In this shot, the borrowers are all live action, shot against a bluescreen and composited into place.
Click for a larger version of the image.VMM: What software did you use?
PF: Most of the 3D was done with Alias PowerAnimator v7.0 - v8.1. All the motion capture data was prepared by Oxford Metrics and prepared with their own software. We also used our own proprietary 3D animation system for particle effects. Further custom code was written to import the motion control data and convert it to Alias format animation, we also wrote our own biped-type plug in for Alias. Morphing was done with Elastic Reality on SGI. Paint and texture work was done with Photoshop, Matador and Studiopaint 3D, all running on SGI. Video temporary versions of the shots were made in Henry and Flame.Final compositing was performed with Cineon and Inferno running on SGI.
VMM: Were there any serious problems during production?
PF: Generally, every production that I've ever worked on has had problems, most of which revolve around time and money and lack thereof. Aside from the usual bottlenecks of waiting for neg-scans and getting go-aheads, the only really big problem we encountered was with the sheer amount of data generated by our crowd scene. Each fully 3D character had 22 joints in their skeleton, each joint had a minimum of 3 channels, each channel had a keyframe for every frame of the whole sequence (1500 frames), and we had 1000 of these characters to choreograph. Memory management was a priority during the animation phase of the shot. Later, we had a major task managing the rendering, which had to be broken down into 30 individual layers. The final composite had roughly 50 separate layers totaling over 500 gigabytes of data.
VMM: Did you need to invent any new techniques, or was it a straight-forward movie to produce effects for?
All of the borrowers in this shot are bluescreen extras composited into place.
Click for a larger image
PF: From our point of view it was fairly straight forward. Our main thing in 3D was developing an effective way of blending together the motion-capture data seamlessly which we achieve through a combination of plug-in's and existing tools in Alias.The biggest innovation in the visual effects was the development of a process by which live action camera-moves on an over-size bluescreen set could be recorded, scaled and then encoded into a motion control rig on the actual size sets. This ensured continuity between the bluescreen footage of the performers playing the Borrowers and the backgrounds (shot on the actual size sets) into which they had to be composited.
One of the bonuses of the film's art direction was that the color blue was never used in any of the shots, aside from making blue-screen matting fairly simple it also meant that we were able to render all of our CGI elements against 100% blue, mattes were then created in the composite phase through the use of the Ultimatte keying software on Cineon.
VMM: If you could go back, is there anything you would have done differently or would have liked to have done again?
PF: Well, on the run-around-the-kitchen shot I would have like to liked to have been able to have spent more time getting more motion capture as I was a bit limited by the data that I had.
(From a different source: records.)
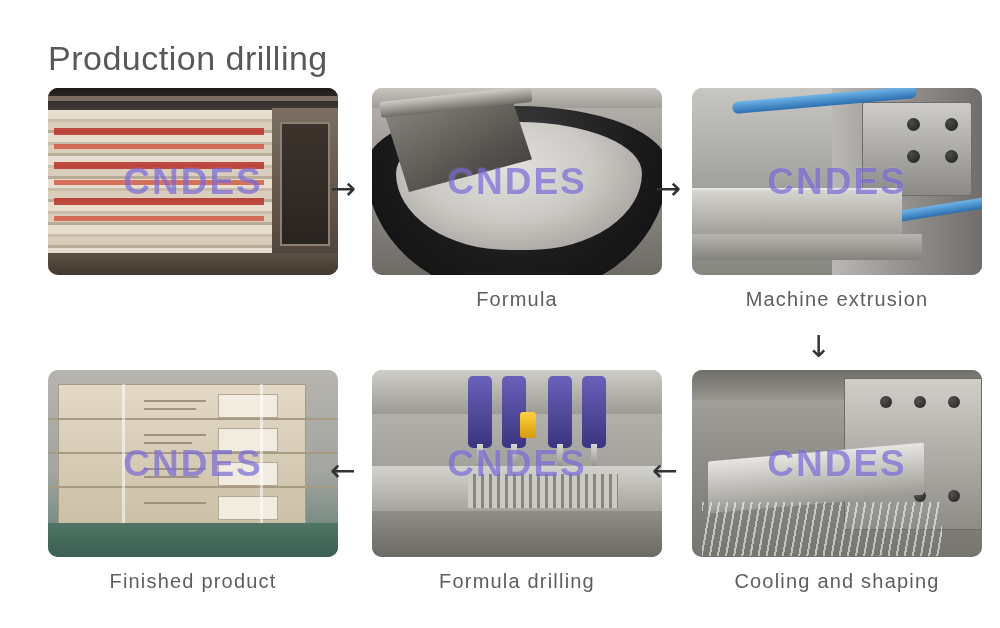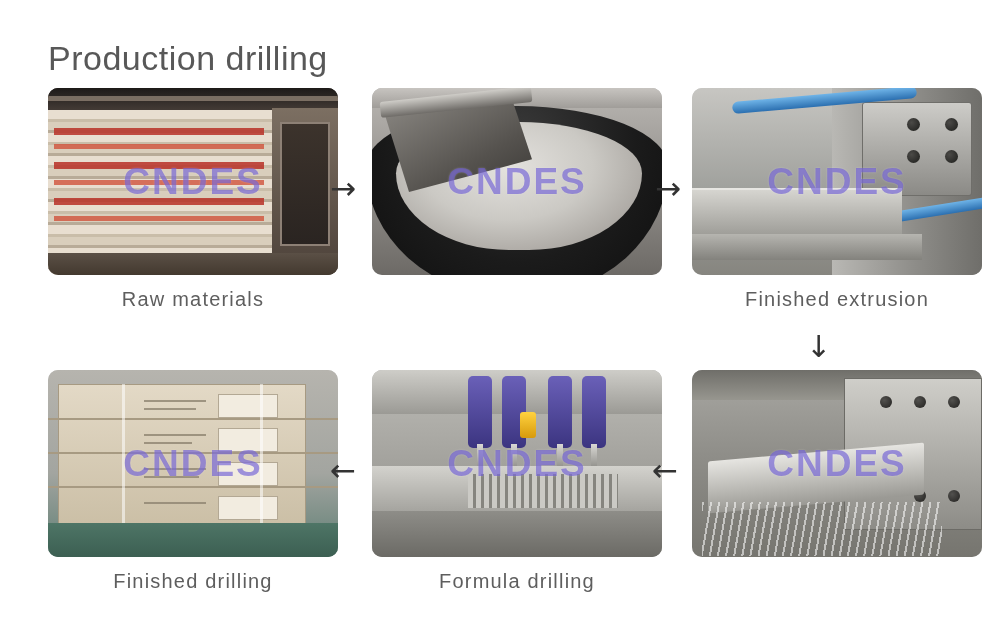--- a/index.html
+++ b/index.html
@@ -330,7 +330,6 @@
         </div>
         <div class="watermark">CNDES</div>
       </div>
-      <div class="caption">Raw  materials</div>
     </div>
 
     <div class="arrow" style="left:330px; top:85px;">→</div>

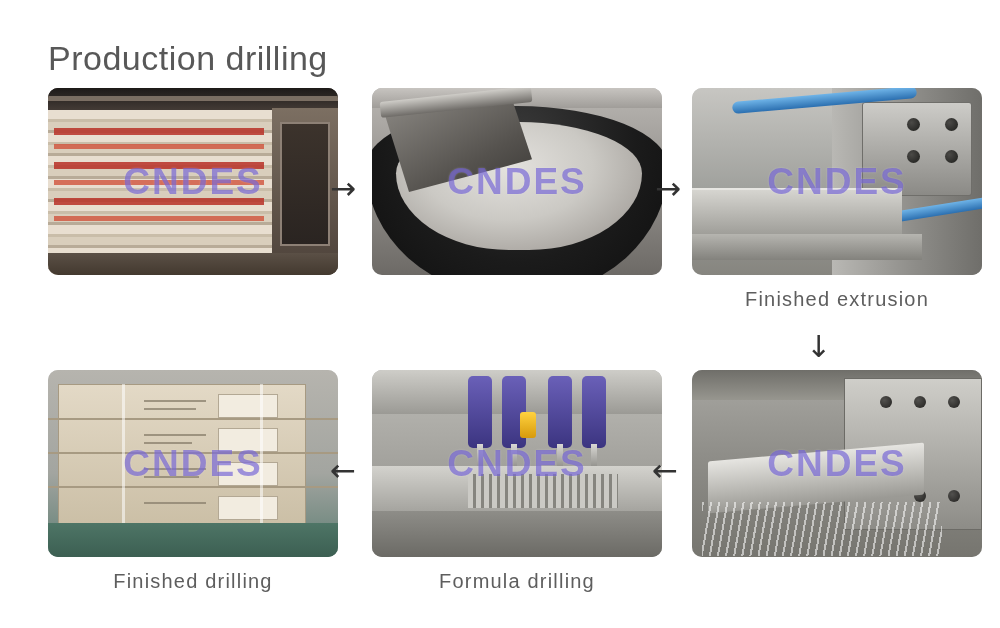--- a/index.html
+++ b/index.html
@@ -345,6 +345,7 @@
         </div>
         <div class="watermark">CNDES</div>
       </div>
+      <div class="caption">Formula</div>
     </div>
 
     <div class="arrow" style="left:655px; top:85px;">→</div>

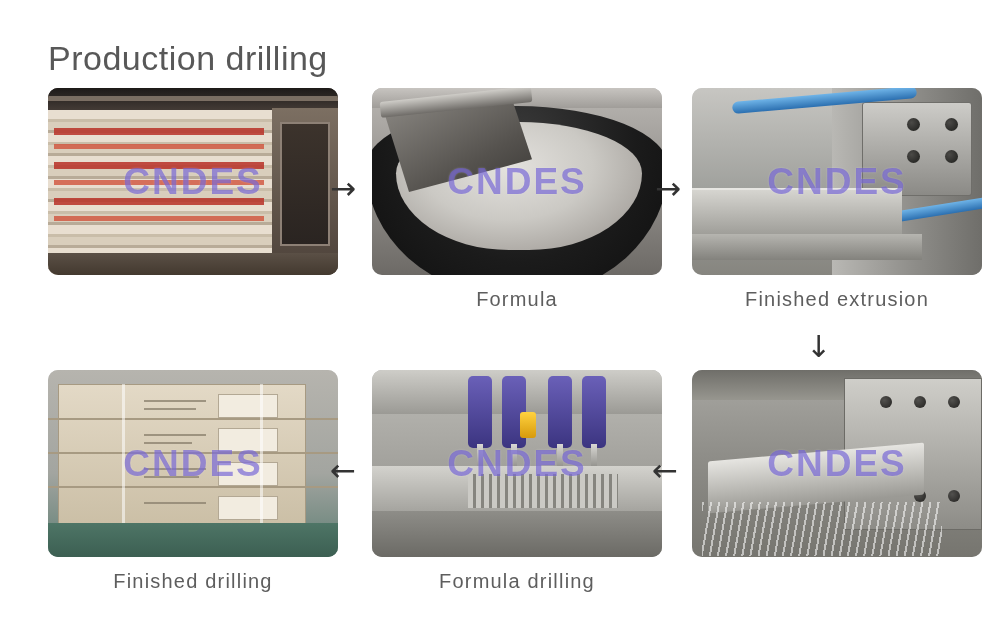--- a/index.html
+++ b/index.html
@@ -366,7 +366,7 @@
         </div>
         <div class="watermark">CNDES</div>
       </div>
-      <div class="caption">Finished  extrusion</div>
+      <div class="caption">Machine  extrusion</div>
     </div>
 
     <div class="arrow" style="left:806px; top:244px; font-size:30px;">↓</div>

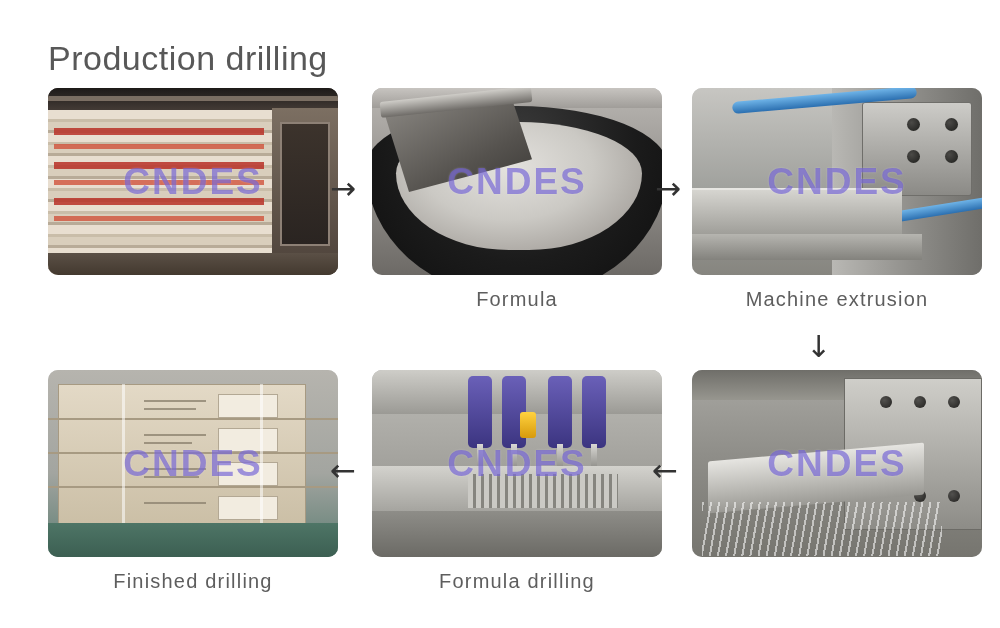--- a/index.html
+++ b/index.html
@@ -398,7 +398,7 @@
         </div>
         <div class="watermark">CNDES</div>
       </div>
-      <div class="caption">Finished  drilling</div>
+      <div class="caption">Finished  product</div>
     </div>
 
     <div class="arrow" style="left:330px; top:85px;">←</div>

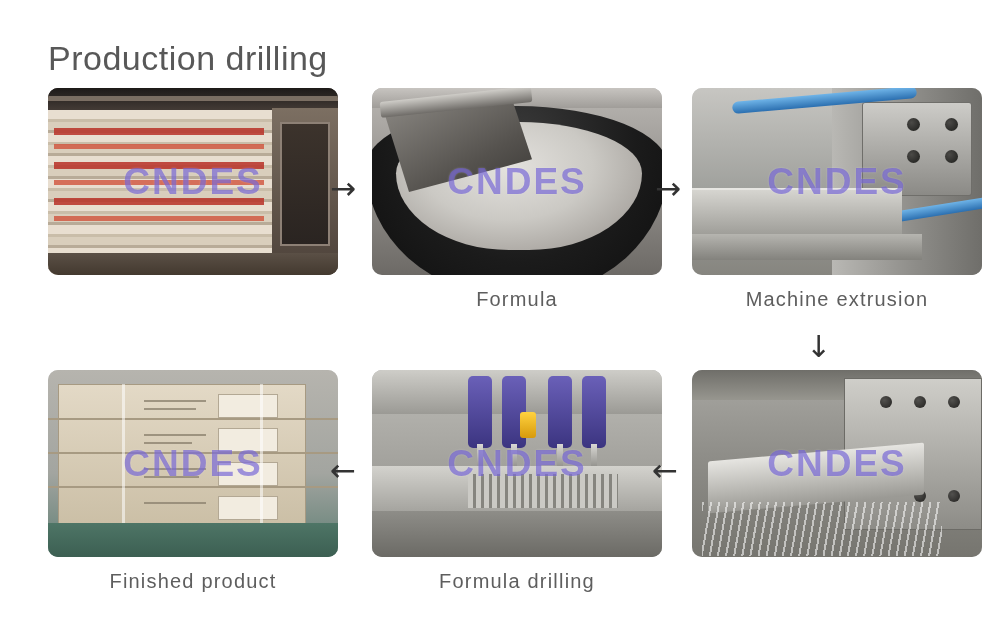--- a/index.html
+++ b/index.html
@@ -442,6 +442,7 @@
         </div>
         <div class="watermark">CNDES</div>
       </div>
+      <div class="caption">Cooling  and  shaping</div>
     </div>
   </div>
I would also have liked to have got a better survey of the actual-size set for camera-matching purposes.On the crowd scene, if I did it again I would probably generate the shelves that the Borrowers stand on as well as the figures themselves. This would have made life a hell of a lot easier for the compositors plus it would have given me greater scope for interaction between the Borrowers and the props on the shelves, both in terms of physical movement and also in lighting.
The Borrowers will be released in the US on February 13th. The visual effects were supervised by Peter Chiang, and totaled up to around 260 shots. 2 million US dollars were spent on visual effects. The Borrowers has an official web site at www.the-borrowers.com.